> **WHAT NEEDS TO BE DONE**
Copy out all lines from the entries below in which "right" occurs.

--- DATA EXTRACTS Enclosed Below ---

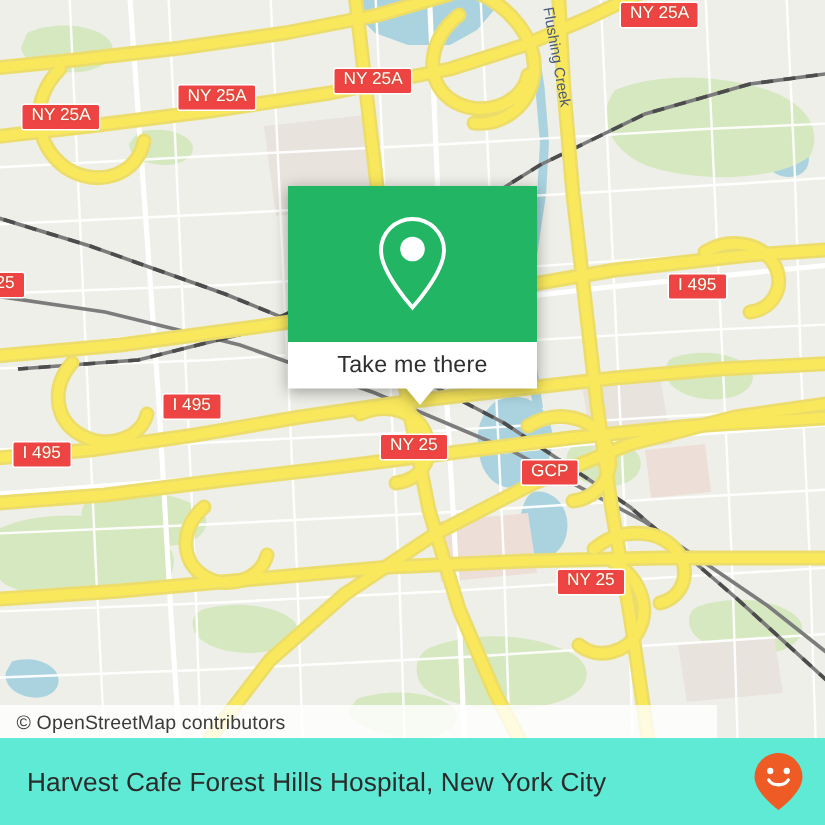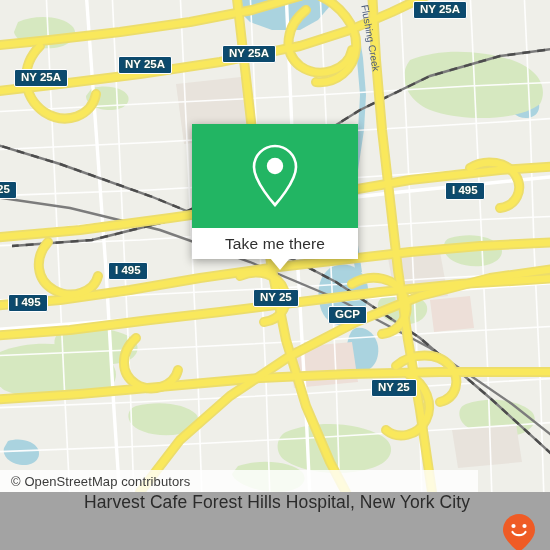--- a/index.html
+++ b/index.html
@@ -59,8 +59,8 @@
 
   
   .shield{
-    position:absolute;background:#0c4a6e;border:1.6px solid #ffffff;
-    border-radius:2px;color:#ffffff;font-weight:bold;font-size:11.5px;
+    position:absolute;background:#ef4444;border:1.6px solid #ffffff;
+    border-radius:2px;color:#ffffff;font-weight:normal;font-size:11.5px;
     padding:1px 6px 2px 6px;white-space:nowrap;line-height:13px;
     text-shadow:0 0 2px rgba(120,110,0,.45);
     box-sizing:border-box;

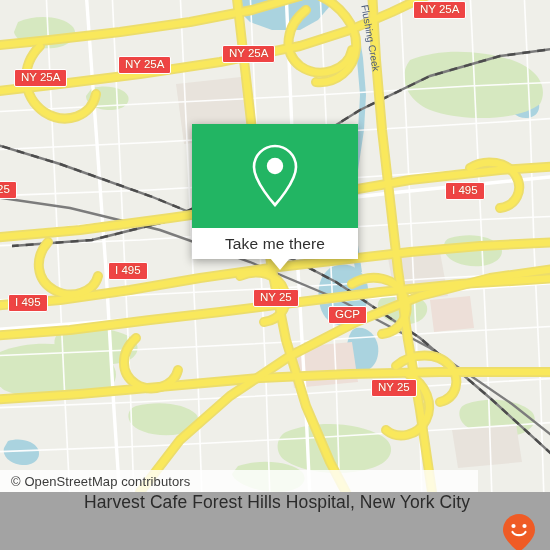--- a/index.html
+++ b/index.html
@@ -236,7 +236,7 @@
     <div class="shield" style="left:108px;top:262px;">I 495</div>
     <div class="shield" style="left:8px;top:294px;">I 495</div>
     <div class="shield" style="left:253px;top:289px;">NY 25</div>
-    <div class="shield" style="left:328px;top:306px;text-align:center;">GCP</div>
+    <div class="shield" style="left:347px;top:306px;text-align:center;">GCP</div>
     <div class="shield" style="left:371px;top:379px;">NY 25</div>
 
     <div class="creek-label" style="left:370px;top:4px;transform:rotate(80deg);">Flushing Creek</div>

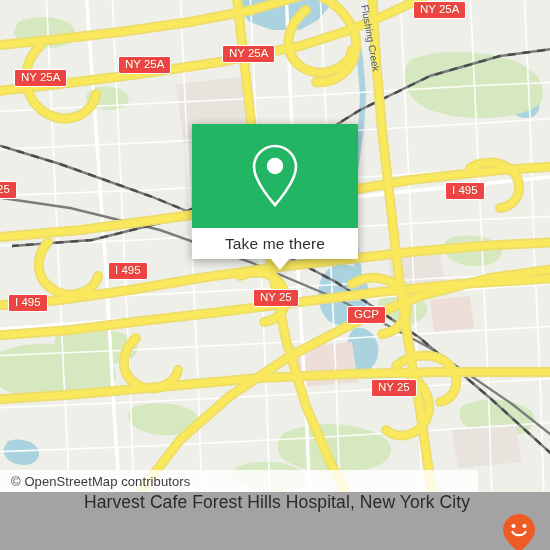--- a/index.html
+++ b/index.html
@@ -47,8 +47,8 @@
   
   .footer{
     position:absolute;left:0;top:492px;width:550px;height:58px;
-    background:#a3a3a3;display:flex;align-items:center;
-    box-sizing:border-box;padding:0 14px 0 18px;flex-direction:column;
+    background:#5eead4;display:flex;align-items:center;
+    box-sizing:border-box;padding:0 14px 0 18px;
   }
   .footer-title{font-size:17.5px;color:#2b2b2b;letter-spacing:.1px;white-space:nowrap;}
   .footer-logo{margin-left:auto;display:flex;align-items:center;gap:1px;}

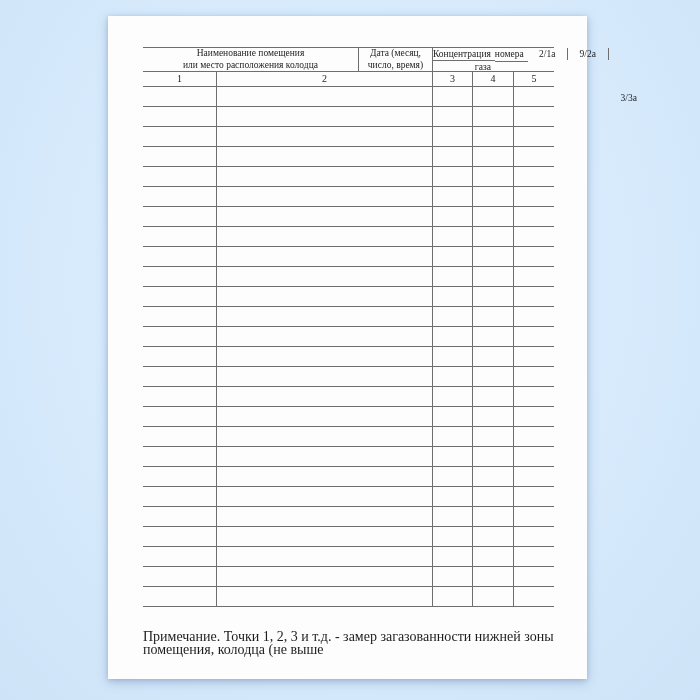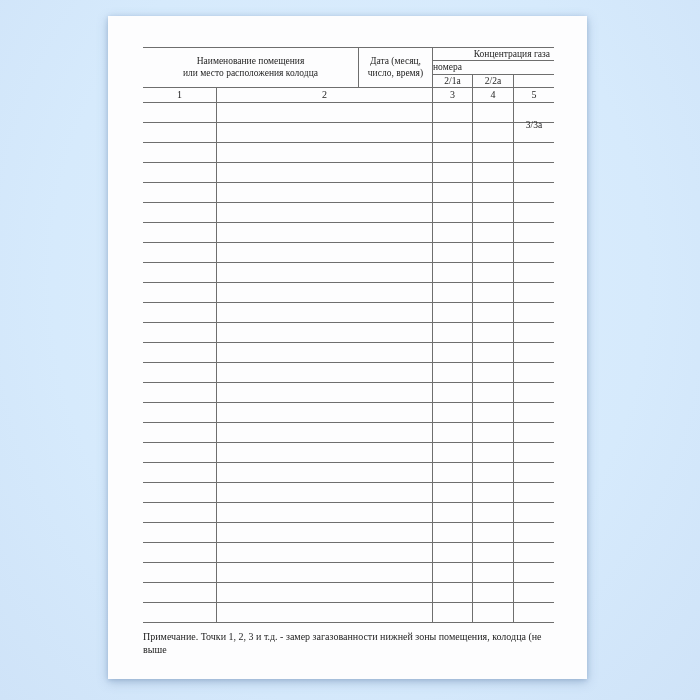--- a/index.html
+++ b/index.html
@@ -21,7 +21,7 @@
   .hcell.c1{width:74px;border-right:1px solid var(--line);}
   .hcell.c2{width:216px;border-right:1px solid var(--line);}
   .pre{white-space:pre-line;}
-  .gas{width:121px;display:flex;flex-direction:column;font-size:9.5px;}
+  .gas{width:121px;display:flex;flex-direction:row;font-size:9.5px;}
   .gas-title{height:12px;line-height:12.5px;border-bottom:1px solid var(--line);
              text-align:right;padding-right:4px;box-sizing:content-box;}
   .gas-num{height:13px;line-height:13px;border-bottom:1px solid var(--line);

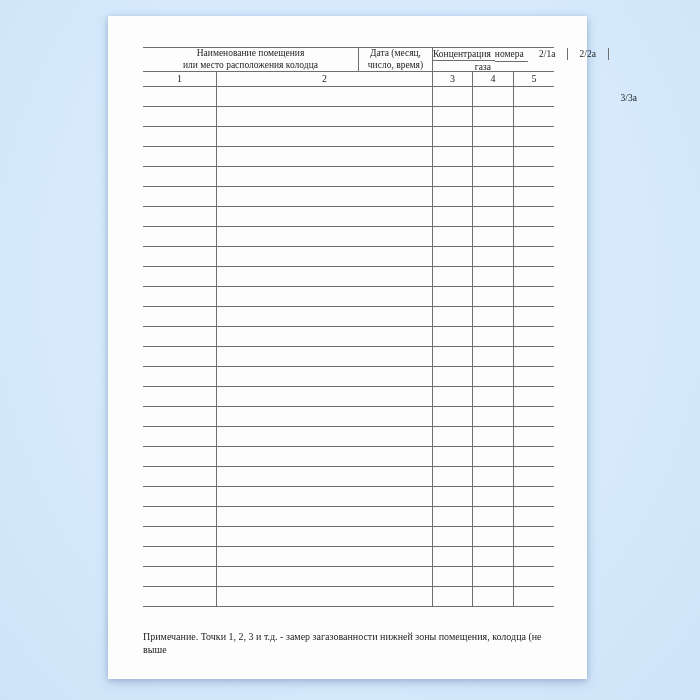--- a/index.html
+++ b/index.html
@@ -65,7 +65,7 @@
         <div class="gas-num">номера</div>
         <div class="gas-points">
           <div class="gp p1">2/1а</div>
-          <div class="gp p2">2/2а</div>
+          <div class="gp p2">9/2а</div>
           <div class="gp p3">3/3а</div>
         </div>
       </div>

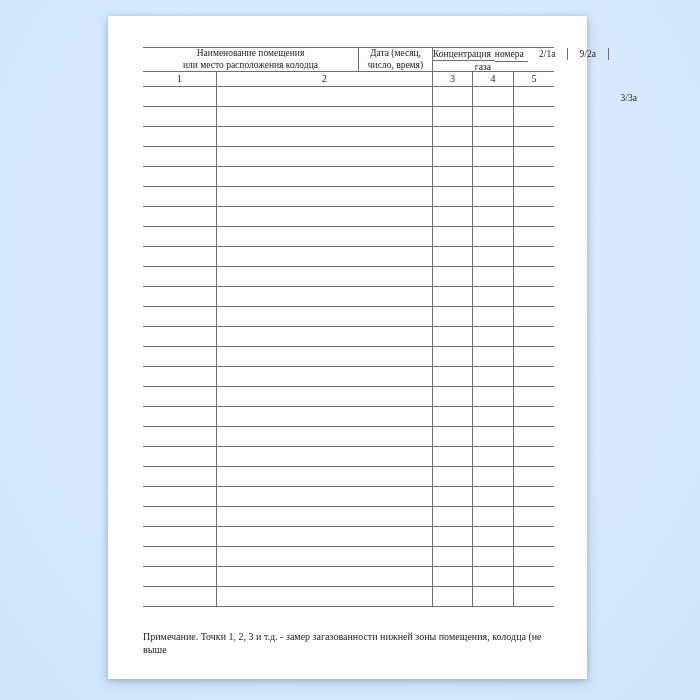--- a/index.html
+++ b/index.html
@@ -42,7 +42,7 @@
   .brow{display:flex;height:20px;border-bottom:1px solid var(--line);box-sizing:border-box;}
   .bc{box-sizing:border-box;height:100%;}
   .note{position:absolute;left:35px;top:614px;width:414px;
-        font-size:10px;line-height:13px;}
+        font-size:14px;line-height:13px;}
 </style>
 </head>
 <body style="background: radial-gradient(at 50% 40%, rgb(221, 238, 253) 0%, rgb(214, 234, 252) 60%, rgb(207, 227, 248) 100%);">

--- End of Enclosed DATA EXTRACTS ---

> **ANSWER TO THIS PROBLEM**
   .hcell.c1{width:74px;border-right:1px solid var(--line);}
   .hcell.c2{width:216px;border-right:1px solid var(--line);}
              text-align:right;padding-right:4px;box-sizing:content-box;}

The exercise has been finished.